2020-01-22 Twitter rewrites your URLs, but assumes you’ll never rewrite theirs: more problems replaying archived Twitter

Figure 1: The tweet replayed in Internet Archives’s Wayback Machine has the t.co URI-M (“/web/20210106213519/https://t.co/Pm2PKV0Fp3”) displayed in the memento.


URLs shared on Twitter are automatically shortened to t.co links. Twitter does this to track its engagements and also protect its users from sites with malicious content. Twitter replaces these t.co URLs with HTML that suggests the original URL so that the end-user does not see the t.co URLs while browsing. When these t.co URLs are replayed through web archives, they are rewritten to an archived URL (URI-M) and should be rendered in the web archives as in the live web, without displaying these t.co URI-Ms to the end-user. However, as shown in Figure 1, the tweet replayed in Internet Archive’s Wayback Machine has the t.co URI-Ms (or at least the relative URL, “/web/20210106213519/https://t.co/Pm2PKV0Fp3”) displayed in the tweet itself. 
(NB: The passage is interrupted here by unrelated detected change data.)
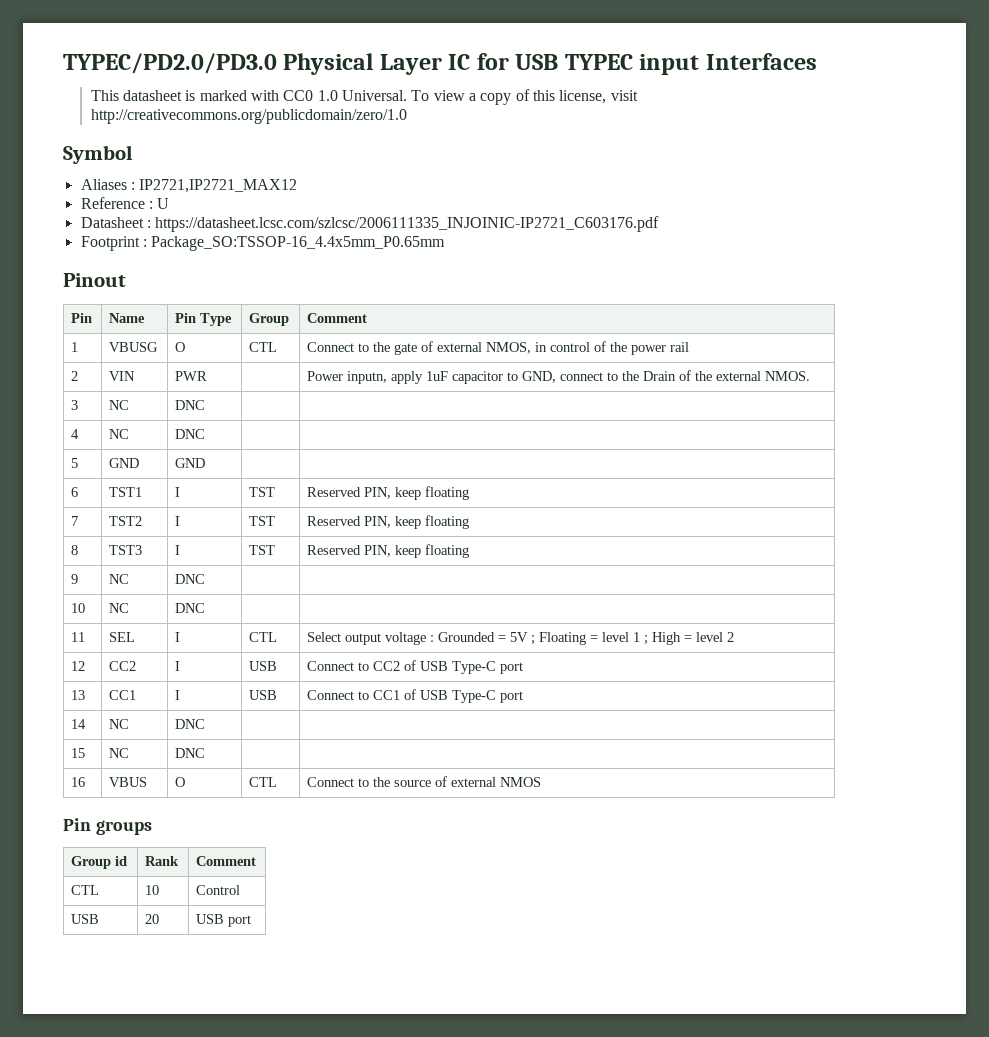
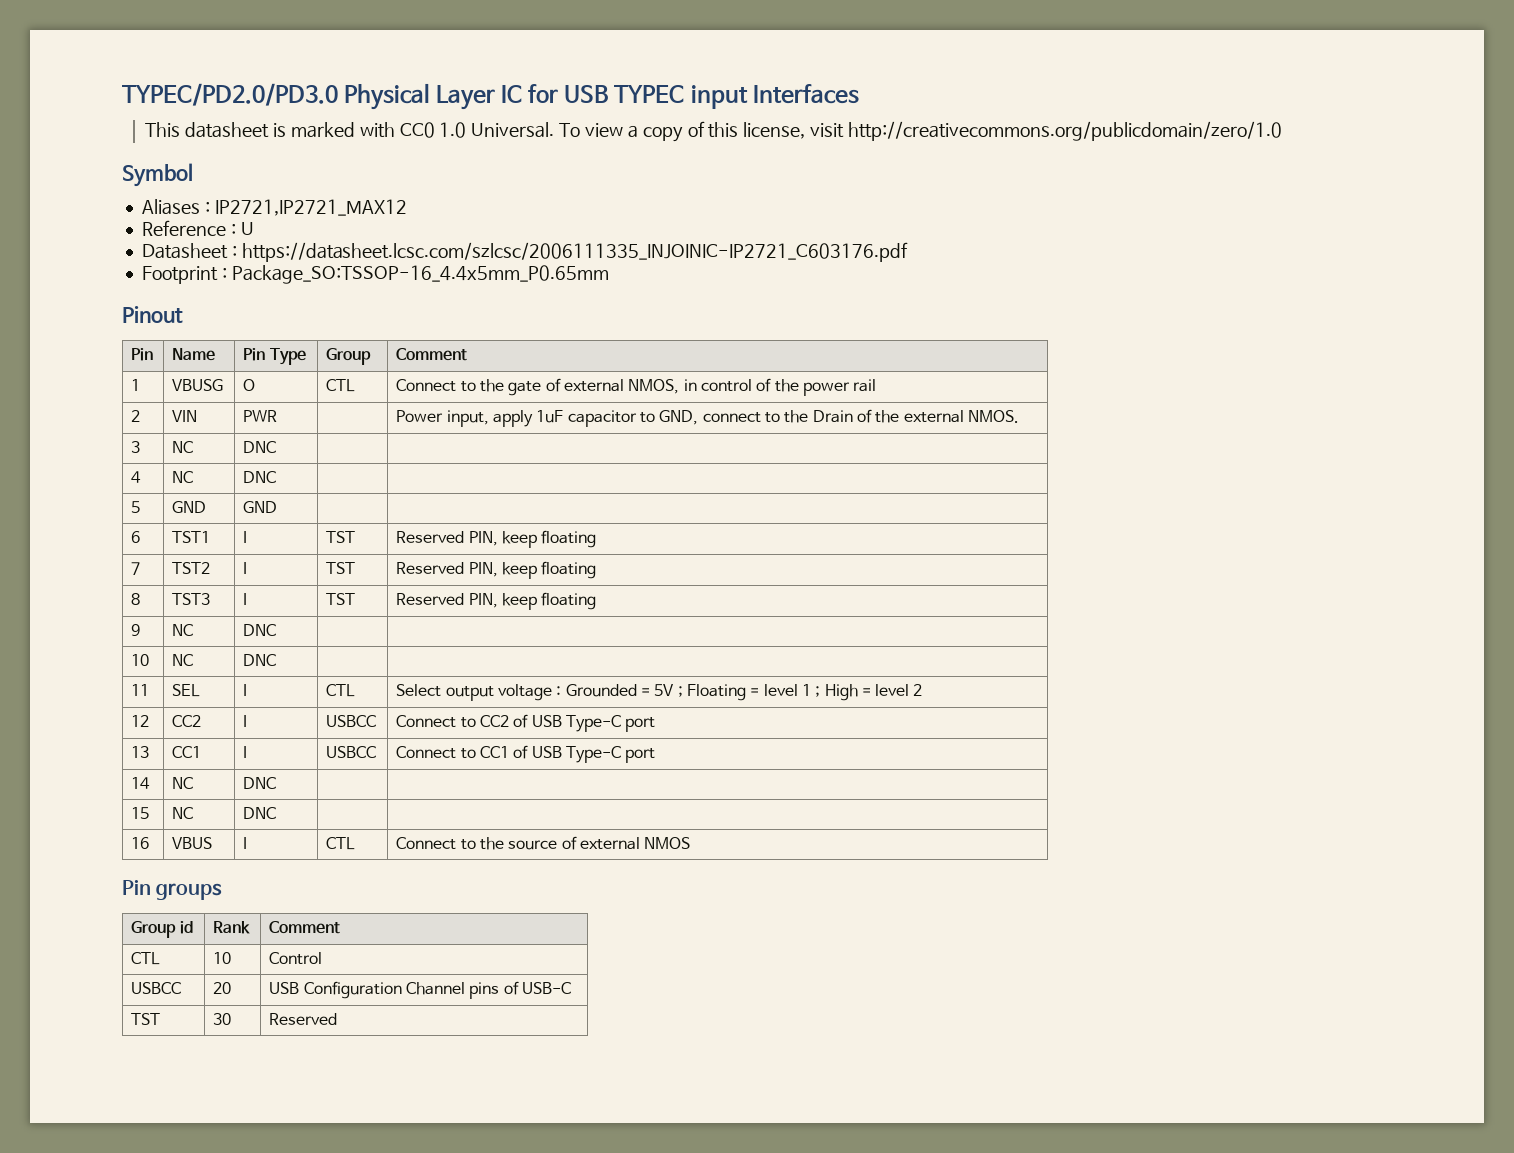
[347,371,388,384] inputn, -> [446,410,489,427] input,
[249,661,278,671] USB -> [326,715,377,727] USBCC
[249,690,278,700] USB -> [326,746,377,758] USBCC
[175,777,186,787] O -> [243,837,248,849] I
[71,914,100,924] USB -> [131,982,182,994] USBCC
[228,915,252,927] port -> [303,981,571,999] [131,1013,161,1025] [213,1013,232,1025] [269,1013,338,1025] Configuration Channel pins of USB-C // TST | 30 | Reserved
We first noticed the t.co URL displayed in the memento while exploring the archived Twitter pages for one of our previous blog posts (“New Twitter UI: Replaying Archived Twitter Pages That Never Existed”). Figure 2 shows where “/web/20200916204940/https://t.co/qZ1OCJznjL" is displayed in one of the tweets itself. Note that the content of the memento from 2020-09-17T22:31:49Z varies depending on when it is replayed. Hence, you might see content different from what’s shown in the figure below, or more likely, you will see a failed memento with a Twitter error message. The reason for this issue is explored in detail in the aforementioned blog post.


Figure 2: The memento with top tweet displaying t.co link when replayed on 2020-09-17 (left). Content on memento from 2020-09-17T22:31:49Z varies depending on when it was replayed. The same memento was displaying tweets from 2020-09-14T06:27:08Z when replayed on 2020-09-17 (left), and tweets from 2020-09-16T20:49:40Z when replayed on 2020-09-18 (right) 


Looking at more archived Twitter pages, we uncovered additional examples of displaying the t.co URI-M. We believe that the cause of this issue lies in the server-side rewriting rules for JSON files. The t.co URL in the tweet JSON is rewritten to an archived URL on the server-side. Twitter's JavaScript expects URLs to be 23 characters long "t.co" links and is therefore unable to remove the complete archived URL from the text during the replay.

Different Cases

We explored the different scenarios of how this issue is triggered. We noticed that the t.co URI-Ms show up only in Twitter’s new UI mementos when a URL is shared as the tweet content. 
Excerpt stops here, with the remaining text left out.